* **Records to use**
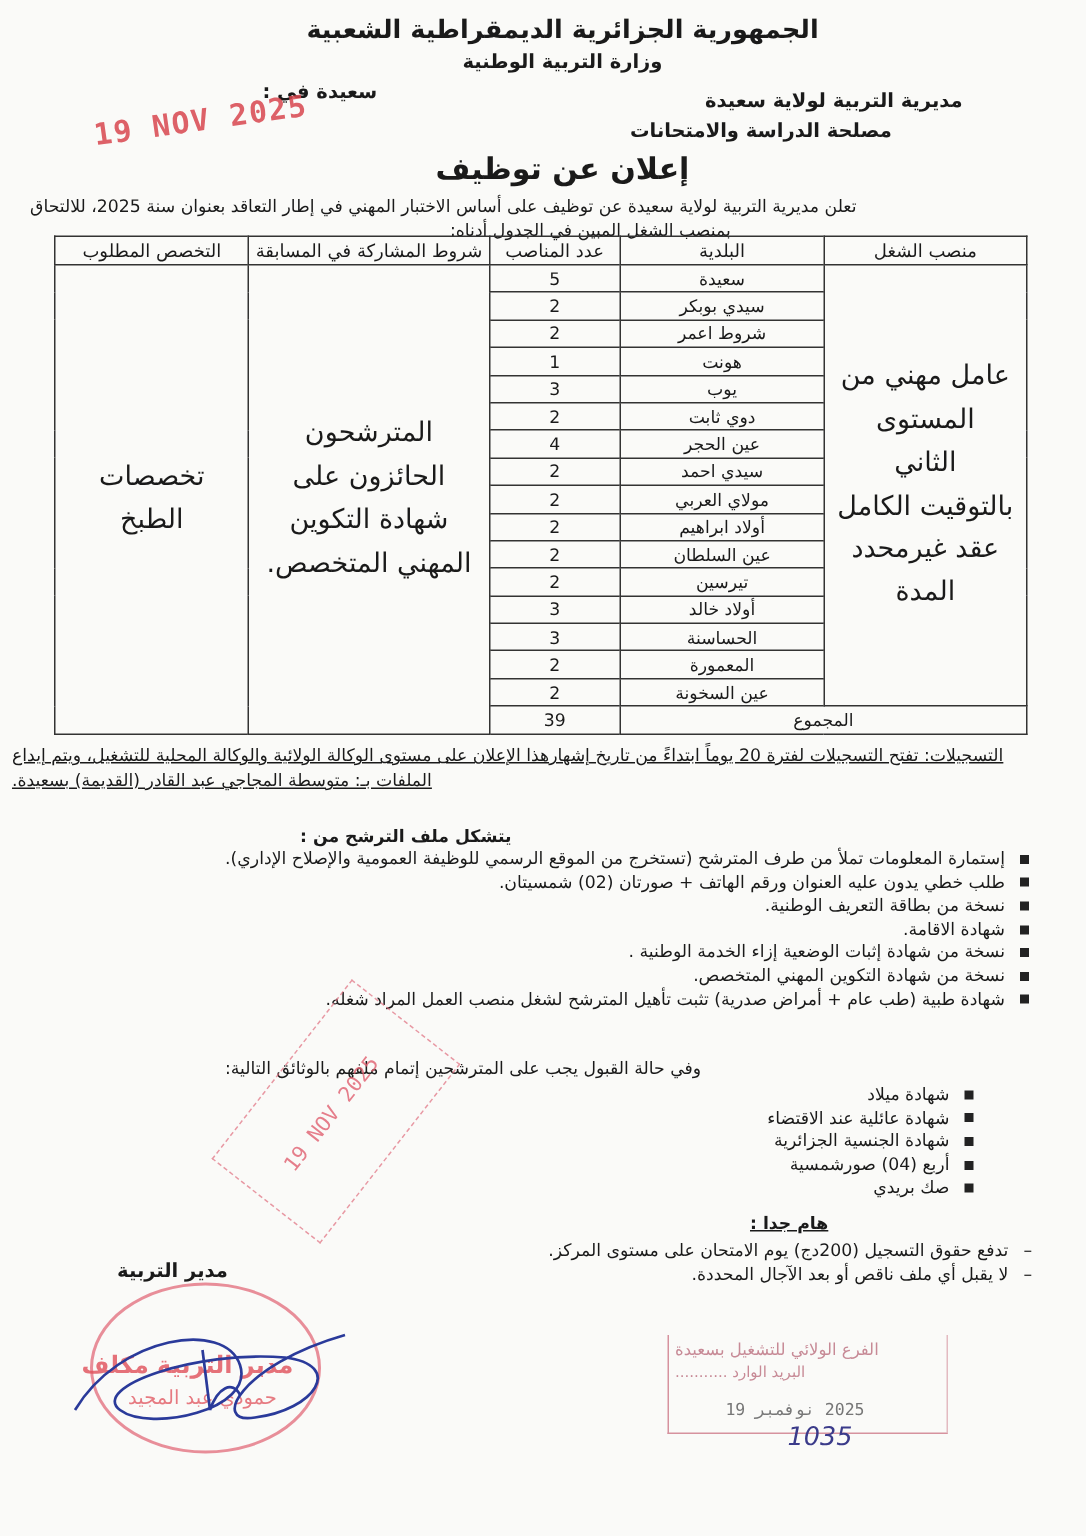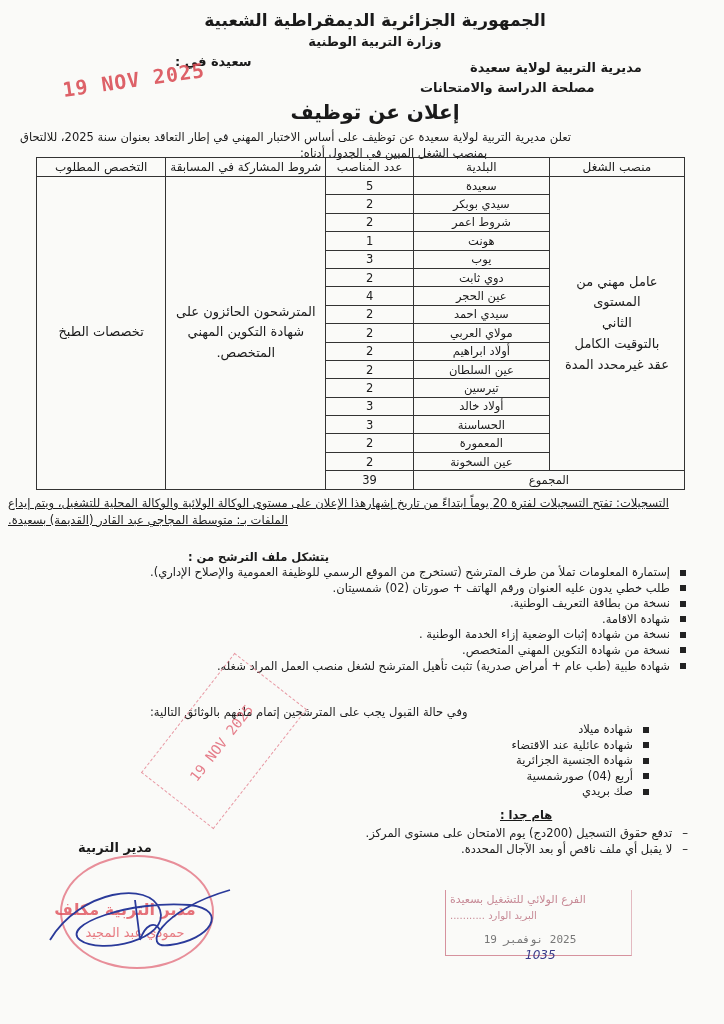--- a/index.html
+++ b/index.html
@@ -30,7 +30,7 @@
   .col-count { width:87px; }
   .col-cond { width:160px; }
   .col-spec { width:129px; }
-  .big-cell { font-size:13px; line-height:1.6; padding:13px 6px !important; }
+  .big-cell { font-size:18px; line-height:1.6; padding:13px 6px !important; }
 
   #reg-para { left:8px; top:495px; width:688px; font-size:11.5px; line-height:17px;text-decoration:underline; }
   #file-heading { left:188px; top:550px; width:508px; font-size:11.5px; font-weight:bold; }

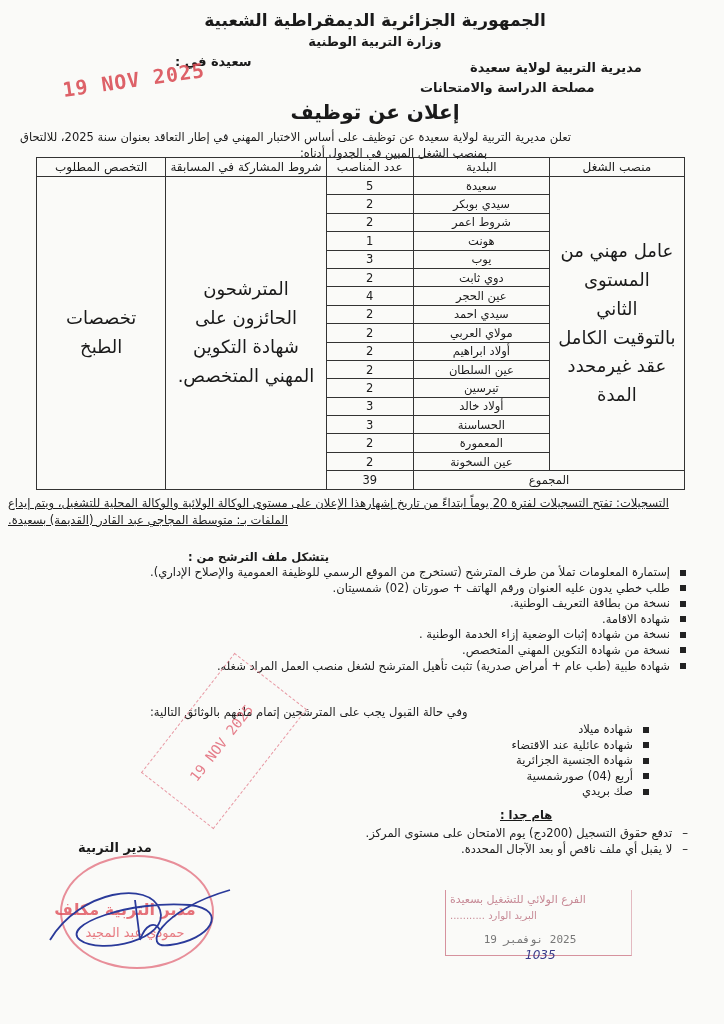--- a/index.html
+++ b/index.html
@@ -33,7 +33,7 @@
   .big-cell { font-size:18px; line-height:1.6; padding:13px 6px !important; }
 
   #reg-para { left:8px; top:495px; width:688px; font-size:11.5px; line-height:17px;text-decoration:underline; }
-  #file-heading { left:188px; top:550px; width:508px; font-size:11.5px; font-weight:bold; }
+  #file-heading { left:200px; top:550px; width:508px; font-size:11.5px; font-weight:bold; }
   ul.docs { position:absolute; margin:0; padding:0; list-style:none; direction:rtl; font-size:11.5px; }
   ul.docs li { height:15.6px; line-height:15.6px; white-space:nowrap; }
   ul.docs li .b { display:inline-block; width:6px; height:6px; background:#222; margin-left:10px; vertical-align:middle; }

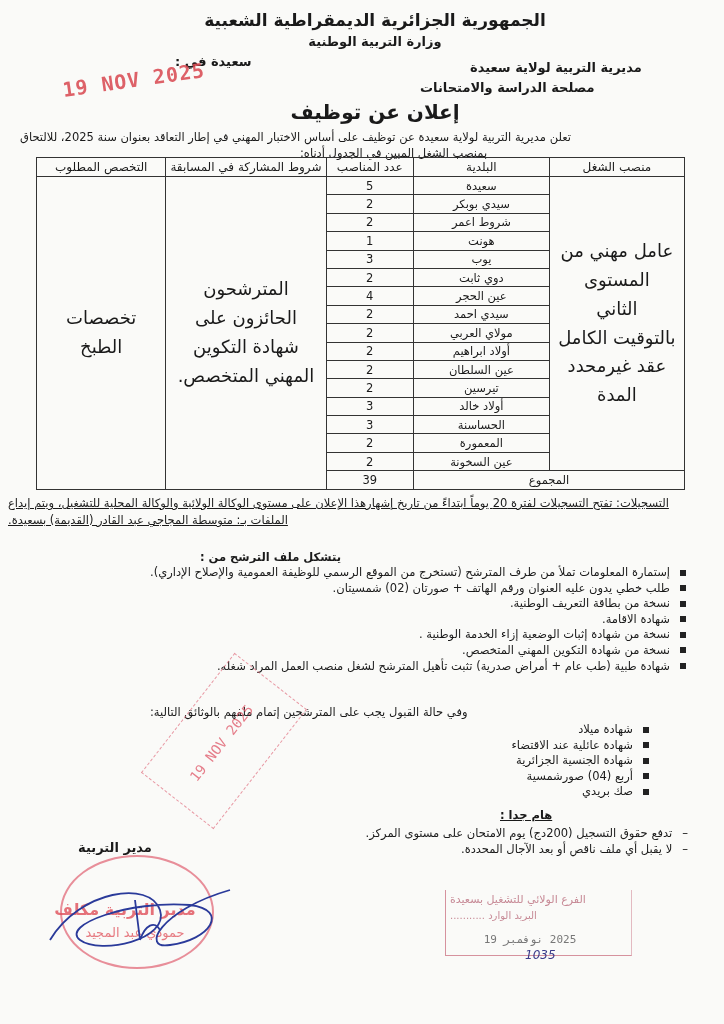--- a/index.html
+++ b/index.html
@@ -57,7 +57,7 @@
   #recv-line1 { left:450px; top:893px; width:178px; font-size:11px; color:#c78a96; }
   #recv-line2 { left:450px; top:910px; width:178px; font-size:10px; color:#c78a96; }
   #recv-date { left:480px; top:933px; width:100px; font-size:11px; color:#777; font-family:"DejaVu Sans Mono", monospace; }
-  #recv-num { left:525px; top:948px; font-size:12px; color:#3b3b8a; font-style:italic; }
+  #recv-num { left:525px; top:948px; font-size:17px; color:#3b3b8a; font-style:italic; }
 </style>
 </head>
 <body>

* **Try it**
Each line from the one that holds "left:200px; top:550px; width:508px;" through the final line of the data must be retyped exactly; the pictures must not appear.

* **Finished task**
+  #file-heading { left:200px; top:550px; width:508px; font-size:11.5px; font-weight:bold; }
   ul.docs { position:absolute; margin:0; padding:0; list-style:none; direction:rtl; font-size:11.5px; }
   ul.docs li { height:15.6px; line-height:15.6px; white-space:nowrap; }
   ul.docs li .b { display:inline-block; width:6px; height:6px; background:#222; margin-left:10px; vertical-align:middle; }

--- a/index.html
+++ b/index.html
@@ -57,7 +57,7 @@
   #recv-line1 { left:450px; top:893px; width:178px; font-size:11px; color:#c78a96; }
   #recv-line2 { left:450px; top:910px; width:178px; font-size:10px; color:#c78a96; }
   #recv-date { left:480px; top:933px; width:100px; font-size:11px; color:#777; font-family:"DejaVu Sans Mono", monospace; }
-  #recv-num { left:525px; top:948px; font-size:12px; color:#3b3b8a; font-style:italic; }
+  #recv-num { left:525px; top:948px; font-size:17px; color:#3b3b8a; font-style:italic; }
 </style>
 </head>
 <body>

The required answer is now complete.